VC: So in in the 2011 one, they totally re-did all of the original lore. It’s a very different story and from what the 80s show was. We wanted to go back to the lore of the original 80s show. So pretty much everything that we started with in this show was assuming that the 80s show had happened.
Thundera was where they’re from, it blew up. They crashed landed on on this new planet. So every place we started was with the assumption that the 80s had happened and that’s a part of it, unless we sort of retold the story and deliberately stepped away from that. So I would say our show is very heavily based on the lore of the 80s show and not as much the 2011.
MHG: The biggest one is in our show, we never say specifically that Lion-O is a 10 year old boy in an adult body, but as far as I’m concerned, he is. That’s basically how we wrote him.

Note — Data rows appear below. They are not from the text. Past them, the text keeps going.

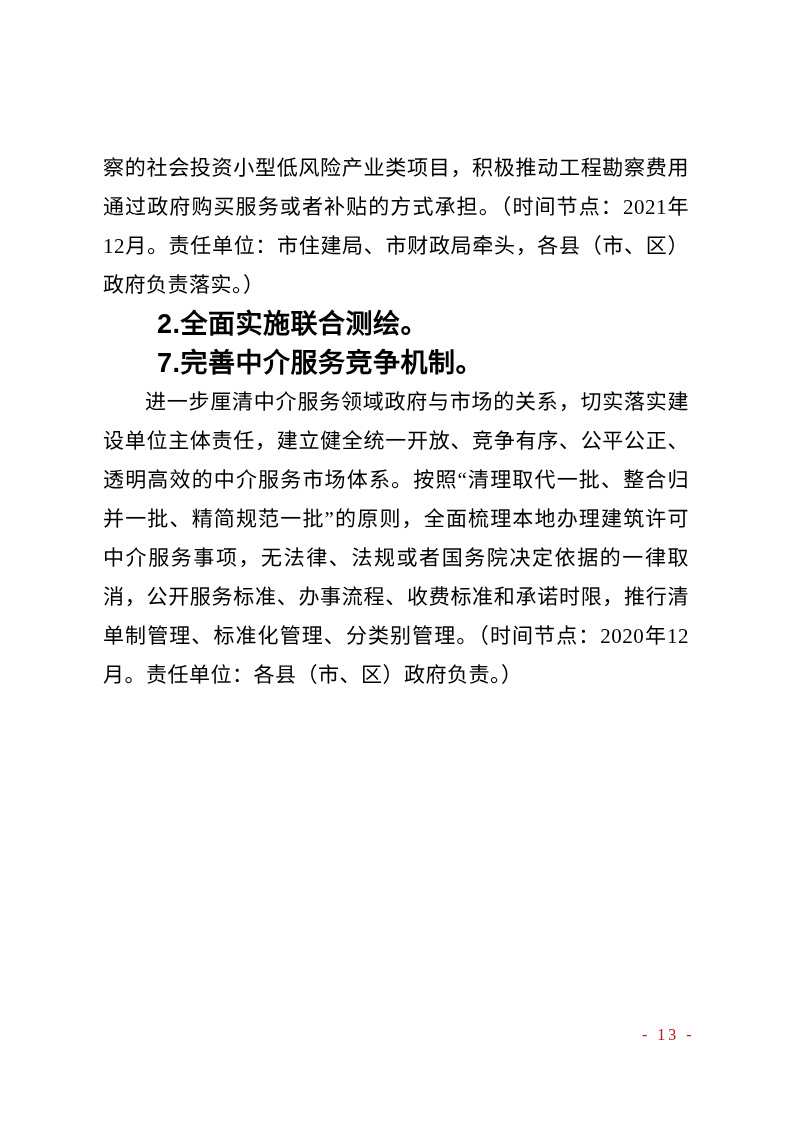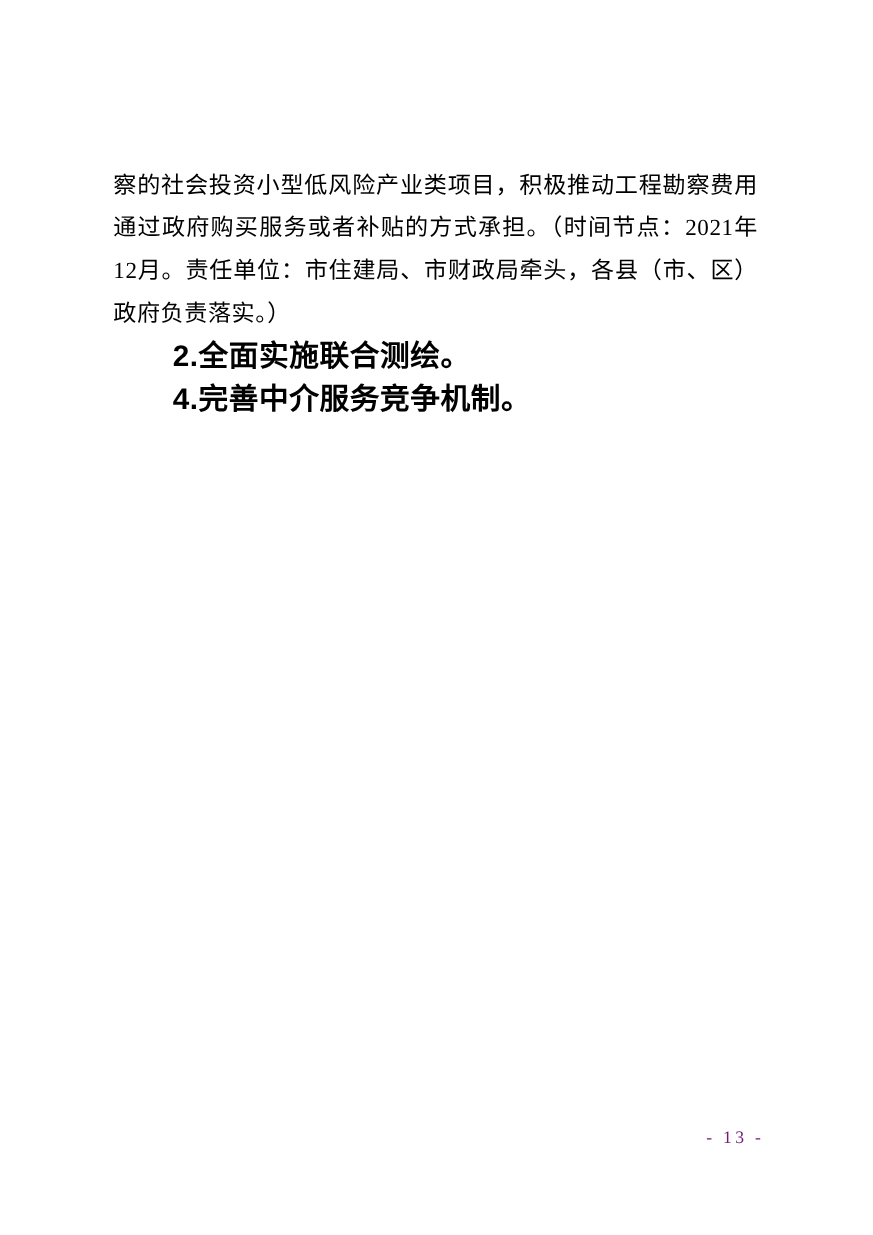--- a/index.html
+++ b/index.html
@@ -44,27 +44,28 @@
     font-family: "Liberation Sans", "DejaVu Sans", sans-serif;
   }
   .page-number {
     position: absolute;
     top: 1025px;
     left: 642px;
     font-size: 16px;
     line-height: 20px;
     letter-spacing: 3px;
     font-family: "Liberation Serif", "DejaVu Serif", serif;
-    color: #701a75;
+    color: #b91c1c;
     white-space: pre;
   }
 </style>
 </head>
 <body>
 
 <div class="page">
   <div class="content">
     <p class="para no-indent">察的社会投资小型低风险产业类项目，积极推动工程勘察费用通过政府购买服务或者补贴的方式承担。（时间节点：2021年12月。责任单位：市住建局、市财政局牵头，各县（市、区）政府负责落实。）</p>
     <h2 class="heading">2.全面实施联合测绘。</h2>
-    <h2 class="heading">4.完善中介服务竞争机制。</h2>
+    <h2 class="heading">7.完善中介服务竞争机制。</h2>
+    <p class="para">进一步厘清中介服务领域政府与市场的关系，切实落实建设单位主体责任，建立健全统一开放、竞争有序、公平公正、透明高效的中介服务市场体系。按照“清理取代一批、整合归并一批、精简规范一批”的原则，全面梳理本地办理建筑许可中介服务事项，无法律、法规或者国务院决定依据的一律取消，公开服务标准、办事流程、收费标准和承诺时限，推行清单制管理、标准化管理、分类别管理。（时间节点：2020年12月。责任单位：各县（市、区）政府负责。）</p>
   </div>
   <div class="page-number">- 13 -</div>
 </div>
 
 </body></html>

Z: Victor, this is for you. When it comes to character design, what did you take into consideration?
VC: I think the nature of this show is kind of like carefree and whimsical. We’re revisiting, some stuff that took itself a lot more seriously in the 80s, but was still like intended to be fun and for kids in that time period. This was just kind of style that I have been playing with, for for my own personal work, for four years, and it just kind of comfortably landed on the tone that I wanted – the cool carefree tone for our take on ThunderCat.
So it just kind of like it clicked for me in a way that I was super happy with, and had a lot of fun with.
Z: Marley, you’ve worked on projects that have had a legacy as well like tight Teen Titans, Batman and Ninja Turtles. What’s it like writing for or developing a series that has such a legacy?
MHG: With all of this stuff it’s an honor and a responsibility. It’s really amazing that we get to work on these characters and these properties that we all grew up loving. Especially, you know, for me doing stuff like Batman and Ninja Turtles and what I try to do is try to write stuff that I would want to watch, and I try to write jokes that would make me laugh.
And we hire writers and artists that were fans, and then they make stuff that we’re fans of. I mean, basically running a cartoon show means you get to hire your favorite writers and artists and then ask them to make the show you’ve always wanted to watch. And that’s the amazing thing about working in animation.
ThunderCats Roar is now available on Cartoon Network.